It’s an open secret in retail that the grocery business is probably the largest market yet left untapped by online retailers. Use of online shopping in grocery is growing but it is still at a remarkably low rate, probably under 7%. Grocery stores are visited by a member of almost every household in America once a week or more. It’s shocking that retailers have failed to devise a path to success for such a critical and large industry.
In a previous blog I wrote about why that’s happening. One of the key reasons is price. So far it’s been impossible for retailers to compete with physical grocery stores in such an intensely competitive business and still support the cost of picking and delivering customer orders to consumers’ homes and make a profit. The second reason is perishables. Consumers like to select their own fruits, vegetables, meat and fish and don’t want to get the bruised apples from the bottom of the barrel. Those have been very hard obstacles for retailers to overcome and until now, no one has done it and made money.

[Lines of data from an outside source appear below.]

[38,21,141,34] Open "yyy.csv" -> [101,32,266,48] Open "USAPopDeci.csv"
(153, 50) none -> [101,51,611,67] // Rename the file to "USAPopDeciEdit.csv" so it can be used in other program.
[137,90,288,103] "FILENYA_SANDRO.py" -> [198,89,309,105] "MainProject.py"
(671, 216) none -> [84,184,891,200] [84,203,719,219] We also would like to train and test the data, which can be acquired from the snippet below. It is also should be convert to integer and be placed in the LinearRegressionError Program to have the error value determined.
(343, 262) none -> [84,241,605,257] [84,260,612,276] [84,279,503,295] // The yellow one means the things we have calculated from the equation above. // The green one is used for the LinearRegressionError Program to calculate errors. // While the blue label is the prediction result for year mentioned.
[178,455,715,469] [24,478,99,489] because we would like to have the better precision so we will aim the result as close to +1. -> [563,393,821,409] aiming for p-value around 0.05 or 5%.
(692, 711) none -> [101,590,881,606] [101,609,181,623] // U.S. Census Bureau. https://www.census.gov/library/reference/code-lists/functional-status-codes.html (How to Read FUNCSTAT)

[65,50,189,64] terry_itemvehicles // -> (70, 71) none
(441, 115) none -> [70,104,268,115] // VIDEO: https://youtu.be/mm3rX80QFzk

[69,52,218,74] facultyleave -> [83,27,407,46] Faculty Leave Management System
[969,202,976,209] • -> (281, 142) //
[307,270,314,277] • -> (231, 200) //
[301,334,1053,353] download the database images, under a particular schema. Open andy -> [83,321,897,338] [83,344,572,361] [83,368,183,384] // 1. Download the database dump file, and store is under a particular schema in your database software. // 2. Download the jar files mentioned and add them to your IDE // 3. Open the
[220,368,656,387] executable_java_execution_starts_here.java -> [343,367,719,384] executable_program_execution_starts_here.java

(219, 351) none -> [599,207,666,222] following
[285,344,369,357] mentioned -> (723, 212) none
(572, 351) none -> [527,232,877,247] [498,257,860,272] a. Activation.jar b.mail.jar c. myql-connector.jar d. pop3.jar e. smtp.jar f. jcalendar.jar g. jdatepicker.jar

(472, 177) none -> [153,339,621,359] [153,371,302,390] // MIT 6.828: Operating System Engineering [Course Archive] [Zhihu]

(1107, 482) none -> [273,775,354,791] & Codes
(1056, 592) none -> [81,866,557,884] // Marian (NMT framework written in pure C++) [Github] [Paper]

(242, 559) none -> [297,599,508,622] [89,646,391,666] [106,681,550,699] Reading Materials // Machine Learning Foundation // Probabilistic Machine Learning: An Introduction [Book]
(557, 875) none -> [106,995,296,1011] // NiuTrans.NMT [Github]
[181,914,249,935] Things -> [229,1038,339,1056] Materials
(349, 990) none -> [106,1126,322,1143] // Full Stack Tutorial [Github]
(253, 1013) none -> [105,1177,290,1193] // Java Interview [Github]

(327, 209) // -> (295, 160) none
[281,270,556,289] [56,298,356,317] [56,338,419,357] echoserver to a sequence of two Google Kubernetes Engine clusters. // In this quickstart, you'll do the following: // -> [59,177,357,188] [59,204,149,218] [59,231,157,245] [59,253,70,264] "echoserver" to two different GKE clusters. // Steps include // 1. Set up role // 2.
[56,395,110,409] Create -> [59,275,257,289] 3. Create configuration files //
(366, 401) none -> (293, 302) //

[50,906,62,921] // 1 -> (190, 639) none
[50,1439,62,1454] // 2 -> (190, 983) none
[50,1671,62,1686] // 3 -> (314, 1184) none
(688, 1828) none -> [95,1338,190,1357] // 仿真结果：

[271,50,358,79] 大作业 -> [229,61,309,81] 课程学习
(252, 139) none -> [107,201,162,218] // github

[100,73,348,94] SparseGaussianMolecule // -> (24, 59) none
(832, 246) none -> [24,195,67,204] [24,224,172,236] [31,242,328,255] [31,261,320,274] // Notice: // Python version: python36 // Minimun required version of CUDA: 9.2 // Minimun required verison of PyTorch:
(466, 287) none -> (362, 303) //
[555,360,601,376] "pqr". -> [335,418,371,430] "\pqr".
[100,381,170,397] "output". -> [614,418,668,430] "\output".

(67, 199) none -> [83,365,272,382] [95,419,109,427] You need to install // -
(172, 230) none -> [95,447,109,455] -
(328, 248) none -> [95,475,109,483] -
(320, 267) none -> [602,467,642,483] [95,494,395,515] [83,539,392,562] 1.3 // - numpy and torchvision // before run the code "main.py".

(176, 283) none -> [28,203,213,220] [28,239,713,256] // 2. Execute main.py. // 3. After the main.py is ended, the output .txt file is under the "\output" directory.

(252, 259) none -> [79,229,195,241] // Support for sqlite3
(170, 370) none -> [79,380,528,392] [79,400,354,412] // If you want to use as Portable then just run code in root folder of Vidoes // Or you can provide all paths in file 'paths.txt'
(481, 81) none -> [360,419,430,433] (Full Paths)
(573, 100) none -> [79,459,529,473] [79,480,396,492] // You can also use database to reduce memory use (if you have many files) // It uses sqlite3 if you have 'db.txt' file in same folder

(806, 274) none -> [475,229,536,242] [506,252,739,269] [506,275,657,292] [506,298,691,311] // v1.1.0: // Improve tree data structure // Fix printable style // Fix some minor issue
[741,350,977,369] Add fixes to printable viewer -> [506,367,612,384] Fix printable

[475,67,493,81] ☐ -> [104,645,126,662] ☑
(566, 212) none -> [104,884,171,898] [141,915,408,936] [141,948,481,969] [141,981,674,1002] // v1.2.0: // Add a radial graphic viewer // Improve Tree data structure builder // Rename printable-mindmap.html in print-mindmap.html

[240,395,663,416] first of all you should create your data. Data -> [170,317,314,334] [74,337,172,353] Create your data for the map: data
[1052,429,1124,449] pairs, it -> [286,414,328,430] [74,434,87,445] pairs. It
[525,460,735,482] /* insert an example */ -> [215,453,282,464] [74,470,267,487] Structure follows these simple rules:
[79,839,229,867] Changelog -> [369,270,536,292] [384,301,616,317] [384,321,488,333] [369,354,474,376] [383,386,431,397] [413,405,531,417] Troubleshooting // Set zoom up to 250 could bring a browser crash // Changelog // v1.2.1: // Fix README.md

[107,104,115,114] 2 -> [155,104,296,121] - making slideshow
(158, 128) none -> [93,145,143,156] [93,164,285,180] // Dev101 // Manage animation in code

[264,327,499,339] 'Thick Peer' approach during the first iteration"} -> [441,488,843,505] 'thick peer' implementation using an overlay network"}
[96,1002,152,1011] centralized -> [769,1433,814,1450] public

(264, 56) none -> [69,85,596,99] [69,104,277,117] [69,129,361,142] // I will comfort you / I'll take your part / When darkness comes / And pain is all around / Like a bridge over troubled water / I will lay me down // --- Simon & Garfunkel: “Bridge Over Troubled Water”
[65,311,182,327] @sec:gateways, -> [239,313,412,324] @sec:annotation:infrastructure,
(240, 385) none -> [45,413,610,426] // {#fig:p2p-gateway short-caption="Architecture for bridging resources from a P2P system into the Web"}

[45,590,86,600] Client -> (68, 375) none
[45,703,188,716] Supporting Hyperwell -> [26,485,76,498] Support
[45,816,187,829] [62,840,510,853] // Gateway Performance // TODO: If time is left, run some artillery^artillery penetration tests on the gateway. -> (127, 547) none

For the last several months I’ve been talking to an Asian-based online grocer that may have the answer. The company is called Open Taste. They started by selling only fruits and vegetables and have since expanded to also offer dairy, meat, seafood and some grocery items. Two things make Open Taste unique:
- Their prices are better than most supermarkets.
- They make money (I can’t tell you how much but I have seen their financials).
It is those two factors that make Open Taste interesting, valuable and one-of-a-kind. No one else, including Amazon, Whole Foods, Kroger, Walmart, you name it — has been able to do that online.
How does Open Taste do it?
There are several components to Open Taste’s low-cost strategy. The first is sourcing. Open Taste sources product direct from producers. It has direct arrangements with farms in Asia, the US, Europe and Australia. That direct connection eliminates brokers and distributors and reduces waste. Open Taste estimates that in conventional supply channels about 35 cents of every produce dollar goes for those three items. Open Taste has eliminated almost all of those costs.
The second component of Open Taste’s strategy is delivery. Their entire philosophy is based on low asset investment. They own no trucks or delivery vehicles. They use crowdsourced drivers (think Uber) who can make six deliveries per hour over six hours a day or 36 deliveries per driver per day. They have their own thermal bags which keep cold things cold and cool things cool. The bags also incentivize repeat customers because each bag has a deposit cost.
Open Taste also chooses its customers carefully. They don’t service every possible customer, they are focused for now on consumers in high-density locations because that makes delivery more efficient. Asian cities typically have more density so starting in Singapore made sense as a place to begin.
The next step for Open Taste is bulk delivery. The idea is to get consumers to buy more produce than one household typically needs at one time. That saves money on handling and shipping costs which makes the business even more profitable and low-cost to consumers. It causes neighbors to share orders with each other and the breaking down of the bulk order shifts the labor cost from the food retailer to the consumer with consumers benefiting from the cost savings. The key is having neighbors who live near each other work together to maximize convenience.
I can’t say where this will lead except that Open Taste is clearly on to something. They have cracked a code that no one else has been able to do, including companies with billions of times more sales and resources. They’ve done it by rethinking how goods move and how to leverage other people’s assets without owning them. They are maximizing efficiency with no store, very little capital, concentrated focus and not a little entrepreneurial derring-do. If you’re a big company, your orientation is always to try and figure out how to maximize the enormous resources you control to build a business. But in an economy where brainpower is the most valuable asset, scale and creativity don’t always work together. When you look at Open Taste you can’t help but think that if a little startup can do better on the bottom line than anyone else in the industry, then it’s possible to believe that penetration in online grocery is as open to entrepreneurs as it is to the giants. We may be seeing one of the world’s biggest businesses turned on its head.